Good point Patricia. I'll send the 1000 hatchlings to Murphy !!


----------



## sally (May 10, 2013)

Update on the nymphs.... They are doing fantastic! Hardy lil buggers. Only lost 3 died so far, but they haven't gone for another molt yet.

They are eating soooo much. I found a couple on the ceiling but I don't think I have anymore escape artists.. There is one that looks almost pale yellow


----------



## mantid_mike (May 10, 2013)

Very nice. Boost that mantis population!!


----------



## jrh3 (May 10, 2013)

cool, i have carolinas all over my yard and thats why the eastern fence lizards love hanging out at my house, lol. I see a few house geckos around my house at night too.


----------



## Digger (May 12, 2013)

Yesterday I put about 100 L1s out into a gigantic holly bush, which is just coming to fragrant bloom and onto a honeysuckle bush and large spread of English ivy. Hope some of them make it to later stages.


----------



## sally (May 12, 2013)

They will


----------



## dgerndt (May 12, 2013)

Nice! A few summers ago, I released about 100 into my brother's garden. Every time I came to visit, I would find at leader two mantids.  he even found some the next year. I wanted to get some this year, but I waited too long, and now they would be too young by the time they hatch.


----------



## jamurfjr (May 13, 2013)

Digger said:


> Good point Patricia. I'll send the 1000 hatchlings to Murphy !!


And I'll release them in a field!


----------



## sally (May 22, 2013)

101 nymphs! 1 loss due to cannibalism, only 1 mismolt so far....... they are L3 some a little bigger. I am looking to release in a week and a half. It is still cold at night here in northern Illinois. Note, 3 died right after hatching,I forgot to add those....


----------



## Coneja (May 22, 2013)

That is a lot of little ones! Congrats on you're high survival rate.


----------



## Digger (May 22, 2013)

Had about 600 (T. sinensis) from three recent ooth hatches. All but these 24 have been released.

Except for a few, each has been moved into his/her custom-furnished condo.

About 50% have molted to L2.

Of course I'm just learning the trials and tribulations of timing FF booms and busts (and when to start an hydei culture). One day you have 3 FFs. You turn around and you've got 244,388 (I counted them).


----------



## sally (May 22, 2013)

Digger said:


> Had about 600 (T. sinensis) from three recent ooth hatches.
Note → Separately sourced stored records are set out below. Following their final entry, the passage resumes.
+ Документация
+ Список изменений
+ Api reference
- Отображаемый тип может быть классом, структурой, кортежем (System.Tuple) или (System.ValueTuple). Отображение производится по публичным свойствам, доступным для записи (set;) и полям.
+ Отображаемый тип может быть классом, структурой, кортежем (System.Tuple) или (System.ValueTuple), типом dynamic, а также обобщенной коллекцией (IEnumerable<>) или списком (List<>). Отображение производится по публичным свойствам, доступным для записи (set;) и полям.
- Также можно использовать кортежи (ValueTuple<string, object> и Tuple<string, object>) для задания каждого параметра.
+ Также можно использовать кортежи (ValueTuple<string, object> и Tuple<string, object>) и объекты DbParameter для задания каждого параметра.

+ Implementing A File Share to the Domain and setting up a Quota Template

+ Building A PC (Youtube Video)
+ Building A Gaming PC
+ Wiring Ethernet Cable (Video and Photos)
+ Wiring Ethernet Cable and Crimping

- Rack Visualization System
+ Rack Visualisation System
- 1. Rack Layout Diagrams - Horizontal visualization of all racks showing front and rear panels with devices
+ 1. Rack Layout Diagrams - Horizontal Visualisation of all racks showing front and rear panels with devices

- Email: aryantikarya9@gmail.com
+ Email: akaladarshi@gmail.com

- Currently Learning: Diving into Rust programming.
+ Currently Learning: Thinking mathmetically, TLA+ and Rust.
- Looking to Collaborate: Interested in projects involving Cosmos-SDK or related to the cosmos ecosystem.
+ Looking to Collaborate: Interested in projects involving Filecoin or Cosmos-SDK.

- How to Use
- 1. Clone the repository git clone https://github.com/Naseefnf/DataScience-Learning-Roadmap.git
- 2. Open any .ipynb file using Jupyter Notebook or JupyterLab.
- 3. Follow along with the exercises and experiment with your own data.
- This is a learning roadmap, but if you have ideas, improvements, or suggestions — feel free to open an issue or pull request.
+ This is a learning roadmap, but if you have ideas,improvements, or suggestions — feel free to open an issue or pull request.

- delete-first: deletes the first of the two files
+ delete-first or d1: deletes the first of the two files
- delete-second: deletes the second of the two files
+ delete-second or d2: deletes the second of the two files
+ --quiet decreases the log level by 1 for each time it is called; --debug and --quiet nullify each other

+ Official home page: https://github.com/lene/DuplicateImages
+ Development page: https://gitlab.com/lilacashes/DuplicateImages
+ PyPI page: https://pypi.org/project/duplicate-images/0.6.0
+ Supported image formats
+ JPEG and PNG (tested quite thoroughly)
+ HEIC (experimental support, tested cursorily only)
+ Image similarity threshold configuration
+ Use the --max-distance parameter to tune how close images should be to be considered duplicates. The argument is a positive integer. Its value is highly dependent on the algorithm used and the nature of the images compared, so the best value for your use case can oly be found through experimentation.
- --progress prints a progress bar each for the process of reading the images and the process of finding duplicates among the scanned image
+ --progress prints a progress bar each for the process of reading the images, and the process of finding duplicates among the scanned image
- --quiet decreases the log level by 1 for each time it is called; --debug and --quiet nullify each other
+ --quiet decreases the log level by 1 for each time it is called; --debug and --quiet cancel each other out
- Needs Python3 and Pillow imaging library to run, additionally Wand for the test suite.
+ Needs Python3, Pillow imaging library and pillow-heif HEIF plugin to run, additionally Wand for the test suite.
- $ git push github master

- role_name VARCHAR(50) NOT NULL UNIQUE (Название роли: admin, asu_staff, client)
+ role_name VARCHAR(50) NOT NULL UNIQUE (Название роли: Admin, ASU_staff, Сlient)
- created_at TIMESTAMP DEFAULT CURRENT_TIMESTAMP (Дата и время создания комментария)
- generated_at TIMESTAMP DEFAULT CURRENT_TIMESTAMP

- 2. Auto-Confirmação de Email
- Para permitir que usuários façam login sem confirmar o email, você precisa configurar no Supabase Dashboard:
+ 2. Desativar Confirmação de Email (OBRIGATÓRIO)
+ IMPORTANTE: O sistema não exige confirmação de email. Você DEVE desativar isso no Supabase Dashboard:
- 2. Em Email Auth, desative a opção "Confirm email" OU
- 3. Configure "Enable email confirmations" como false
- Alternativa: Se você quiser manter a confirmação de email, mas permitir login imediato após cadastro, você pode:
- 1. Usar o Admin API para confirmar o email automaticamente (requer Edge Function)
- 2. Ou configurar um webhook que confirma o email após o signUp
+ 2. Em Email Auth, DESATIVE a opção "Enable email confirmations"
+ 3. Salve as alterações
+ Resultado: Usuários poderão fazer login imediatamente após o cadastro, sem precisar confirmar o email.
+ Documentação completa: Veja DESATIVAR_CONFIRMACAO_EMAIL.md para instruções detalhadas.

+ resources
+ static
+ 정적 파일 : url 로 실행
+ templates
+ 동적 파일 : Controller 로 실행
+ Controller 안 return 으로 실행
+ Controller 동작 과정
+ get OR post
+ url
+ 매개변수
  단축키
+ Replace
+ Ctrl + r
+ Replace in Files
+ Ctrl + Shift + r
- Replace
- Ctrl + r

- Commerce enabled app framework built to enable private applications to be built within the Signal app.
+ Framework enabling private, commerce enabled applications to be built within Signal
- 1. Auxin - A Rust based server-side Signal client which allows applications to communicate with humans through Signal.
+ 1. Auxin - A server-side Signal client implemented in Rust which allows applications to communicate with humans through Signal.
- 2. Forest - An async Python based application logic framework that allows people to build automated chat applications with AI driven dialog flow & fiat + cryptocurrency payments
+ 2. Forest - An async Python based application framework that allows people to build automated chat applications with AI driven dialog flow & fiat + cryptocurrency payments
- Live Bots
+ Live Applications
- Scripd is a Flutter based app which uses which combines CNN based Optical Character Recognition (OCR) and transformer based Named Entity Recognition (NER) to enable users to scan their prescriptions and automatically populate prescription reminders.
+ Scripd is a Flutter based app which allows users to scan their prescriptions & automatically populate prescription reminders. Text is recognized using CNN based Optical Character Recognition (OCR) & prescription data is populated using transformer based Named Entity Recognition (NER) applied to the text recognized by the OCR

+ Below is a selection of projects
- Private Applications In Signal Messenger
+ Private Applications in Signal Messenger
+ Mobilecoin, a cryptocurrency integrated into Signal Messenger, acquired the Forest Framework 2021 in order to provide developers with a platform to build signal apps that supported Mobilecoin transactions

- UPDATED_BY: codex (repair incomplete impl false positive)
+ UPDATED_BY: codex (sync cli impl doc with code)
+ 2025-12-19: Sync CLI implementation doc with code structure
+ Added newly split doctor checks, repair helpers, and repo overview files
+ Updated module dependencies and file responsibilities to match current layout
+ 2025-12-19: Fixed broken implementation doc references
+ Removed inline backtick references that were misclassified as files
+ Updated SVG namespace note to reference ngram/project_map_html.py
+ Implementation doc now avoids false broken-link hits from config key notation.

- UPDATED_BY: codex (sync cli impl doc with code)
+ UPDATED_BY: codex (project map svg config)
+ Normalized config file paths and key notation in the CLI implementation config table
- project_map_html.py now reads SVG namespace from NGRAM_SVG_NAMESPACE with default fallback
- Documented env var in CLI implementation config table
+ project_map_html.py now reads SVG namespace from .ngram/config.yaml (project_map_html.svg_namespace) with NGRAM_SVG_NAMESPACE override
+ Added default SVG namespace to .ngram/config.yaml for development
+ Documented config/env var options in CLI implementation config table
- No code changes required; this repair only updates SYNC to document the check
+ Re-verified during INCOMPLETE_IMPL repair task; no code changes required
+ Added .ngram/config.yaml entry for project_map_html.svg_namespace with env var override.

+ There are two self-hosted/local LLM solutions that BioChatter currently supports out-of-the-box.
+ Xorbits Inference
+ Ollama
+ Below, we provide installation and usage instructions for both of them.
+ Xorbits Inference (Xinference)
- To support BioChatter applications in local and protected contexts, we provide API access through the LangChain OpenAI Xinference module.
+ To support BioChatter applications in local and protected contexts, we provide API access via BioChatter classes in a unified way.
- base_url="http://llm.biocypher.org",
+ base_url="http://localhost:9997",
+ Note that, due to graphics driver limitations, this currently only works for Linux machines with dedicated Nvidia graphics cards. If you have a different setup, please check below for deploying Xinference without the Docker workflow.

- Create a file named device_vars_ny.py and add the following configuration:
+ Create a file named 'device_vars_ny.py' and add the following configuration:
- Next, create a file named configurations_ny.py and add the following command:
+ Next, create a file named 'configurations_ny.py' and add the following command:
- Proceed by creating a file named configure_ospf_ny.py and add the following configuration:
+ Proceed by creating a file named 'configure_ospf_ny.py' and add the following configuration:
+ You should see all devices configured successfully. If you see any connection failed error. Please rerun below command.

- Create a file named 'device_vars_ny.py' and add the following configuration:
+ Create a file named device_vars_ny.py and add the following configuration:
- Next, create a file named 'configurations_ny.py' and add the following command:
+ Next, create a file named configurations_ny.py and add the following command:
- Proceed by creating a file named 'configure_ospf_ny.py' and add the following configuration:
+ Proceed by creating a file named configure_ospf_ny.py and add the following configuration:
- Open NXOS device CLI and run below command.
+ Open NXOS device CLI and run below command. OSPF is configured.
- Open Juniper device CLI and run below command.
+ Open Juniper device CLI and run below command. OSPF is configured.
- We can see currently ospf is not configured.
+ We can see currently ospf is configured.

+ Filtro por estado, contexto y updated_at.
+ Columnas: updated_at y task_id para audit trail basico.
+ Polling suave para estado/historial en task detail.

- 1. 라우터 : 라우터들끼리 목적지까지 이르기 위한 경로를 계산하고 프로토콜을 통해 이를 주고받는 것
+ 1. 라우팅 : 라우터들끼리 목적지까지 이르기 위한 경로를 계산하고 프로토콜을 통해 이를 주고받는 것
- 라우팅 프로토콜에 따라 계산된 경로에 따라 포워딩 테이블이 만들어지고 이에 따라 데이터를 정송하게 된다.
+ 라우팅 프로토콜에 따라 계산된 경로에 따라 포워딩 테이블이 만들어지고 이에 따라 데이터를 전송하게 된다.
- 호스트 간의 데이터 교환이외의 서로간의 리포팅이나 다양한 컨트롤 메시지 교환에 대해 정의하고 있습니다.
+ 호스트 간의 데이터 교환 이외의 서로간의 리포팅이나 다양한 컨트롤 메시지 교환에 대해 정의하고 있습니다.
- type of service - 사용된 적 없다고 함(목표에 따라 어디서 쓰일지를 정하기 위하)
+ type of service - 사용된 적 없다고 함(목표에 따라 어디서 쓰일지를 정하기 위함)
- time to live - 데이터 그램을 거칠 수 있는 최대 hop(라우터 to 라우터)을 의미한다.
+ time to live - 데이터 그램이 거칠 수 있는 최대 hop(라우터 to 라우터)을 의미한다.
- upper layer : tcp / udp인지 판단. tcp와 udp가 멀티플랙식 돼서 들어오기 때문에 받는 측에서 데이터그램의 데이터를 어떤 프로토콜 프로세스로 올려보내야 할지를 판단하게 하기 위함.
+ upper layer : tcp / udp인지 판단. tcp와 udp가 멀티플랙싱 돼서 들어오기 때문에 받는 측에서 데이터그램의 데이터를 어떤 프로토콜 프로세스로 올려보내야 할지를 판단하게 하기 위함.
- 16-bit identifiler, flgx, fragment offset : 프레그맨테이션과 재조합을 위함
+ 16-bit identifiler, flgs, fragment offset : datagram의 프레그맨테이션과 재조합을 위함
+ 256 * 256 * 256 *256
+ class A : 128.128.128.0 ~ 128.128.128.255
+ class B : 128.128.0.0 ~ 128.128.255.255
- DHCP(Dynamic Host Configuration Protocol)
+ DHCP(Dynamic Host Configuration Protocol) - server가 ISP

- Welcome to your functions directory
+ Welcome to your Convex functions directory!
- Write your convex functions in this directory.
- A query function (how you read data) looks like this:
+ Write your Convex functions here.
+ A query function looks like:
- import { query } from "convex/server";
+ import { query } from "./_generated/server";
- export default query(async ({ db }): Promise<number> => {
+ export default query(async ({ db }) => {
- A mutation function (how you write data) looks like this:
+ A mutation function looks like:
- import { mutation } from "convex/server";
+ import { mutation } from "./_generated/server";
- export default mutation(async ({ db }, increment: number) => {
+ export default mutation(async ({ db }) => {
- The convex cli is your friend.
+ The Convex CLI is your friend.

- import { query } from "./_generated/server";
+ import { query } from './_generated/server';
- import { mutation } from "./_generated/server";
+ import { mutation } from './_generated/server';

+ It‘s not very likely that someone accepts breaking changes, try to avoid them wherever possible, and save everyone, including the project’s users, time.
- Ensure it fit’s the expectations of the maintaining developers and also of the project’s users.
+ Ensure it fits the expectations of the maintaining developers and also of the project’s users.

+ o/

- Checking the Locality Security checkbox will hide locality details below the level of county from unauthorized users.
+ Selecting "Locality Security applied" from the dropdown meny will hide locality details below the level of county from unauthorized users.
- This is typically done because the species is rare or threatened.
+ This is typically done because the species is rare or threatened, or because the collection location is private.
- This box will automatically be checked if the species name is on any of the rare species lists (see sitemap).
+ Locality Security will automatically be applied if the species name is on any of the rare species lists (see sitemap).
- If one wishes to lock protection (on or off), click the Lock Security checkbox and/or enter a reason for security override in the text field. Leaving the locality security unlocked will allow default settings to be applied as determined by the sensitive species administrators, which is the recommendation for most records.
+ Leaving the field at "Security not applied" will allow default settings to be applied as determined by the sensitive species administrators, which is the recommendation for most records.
All but these 24 have been released.
> 
> Except for a few, each has been moved into his/her custom-furnished condo.
> 
> ...


 Haha and you were wondering if they would hatch  I can't even imagine. Just feeding the 100 is unbelievable, let alone 300 + Oh and I stole your pantyhose idea as well .


----------



## Coneja (May 23, 2013)

Jeez, Digger! How do you do it? (Aside from apparently buying Tupperware and pantyhose in bulk, that is...) I think the stress about having enough food for them all would send me over the edge.



sally said:


> Haha and you were wondering if they would hatch  .


Yeah, I remember that.


----------



## sally (May 23, 2013)

Coneja said:


> Jeez, Digger! How do you do it? (Aside from apparently buying Tupperware and pantyhose in bulk, that is...) I think the stress about having enough food for them all would send me over the edge.
> 
> Yeah, I remember that.


All the pantyhose Digger uses...lol must be funny buying them all, some people prob think he is a burglar....


----------



## Coneja (May 23, 2013)

Although buying them to burglarize someone is probably considered less strange than raising mantids by the general populace. :lol: People have some surprised reactions when I tell them about this hobby...


----------



## sally (May 23, 2013)

Coneja said:


> Although buying them to burglarize someone is probably considered less strange than raising mantids by the general populace. :lol: People have some surprised reactions when I tell them about this hobby...


Soooo right.


----------



## Digger (May 23, 2013)

Have an anecdote about the high school student clerk at CVS ringing up the stockings. "They're NOT for me," I said as he looked at me askance. "That's what they all say," said he.


----------



## sally (May 23, 2013)

Digger said:


> Have an anecdote about the high school student clerk at CVS ringing up the stockings. "They're NOT for me," I said as he looked at me askance. "That's what they all say," said he.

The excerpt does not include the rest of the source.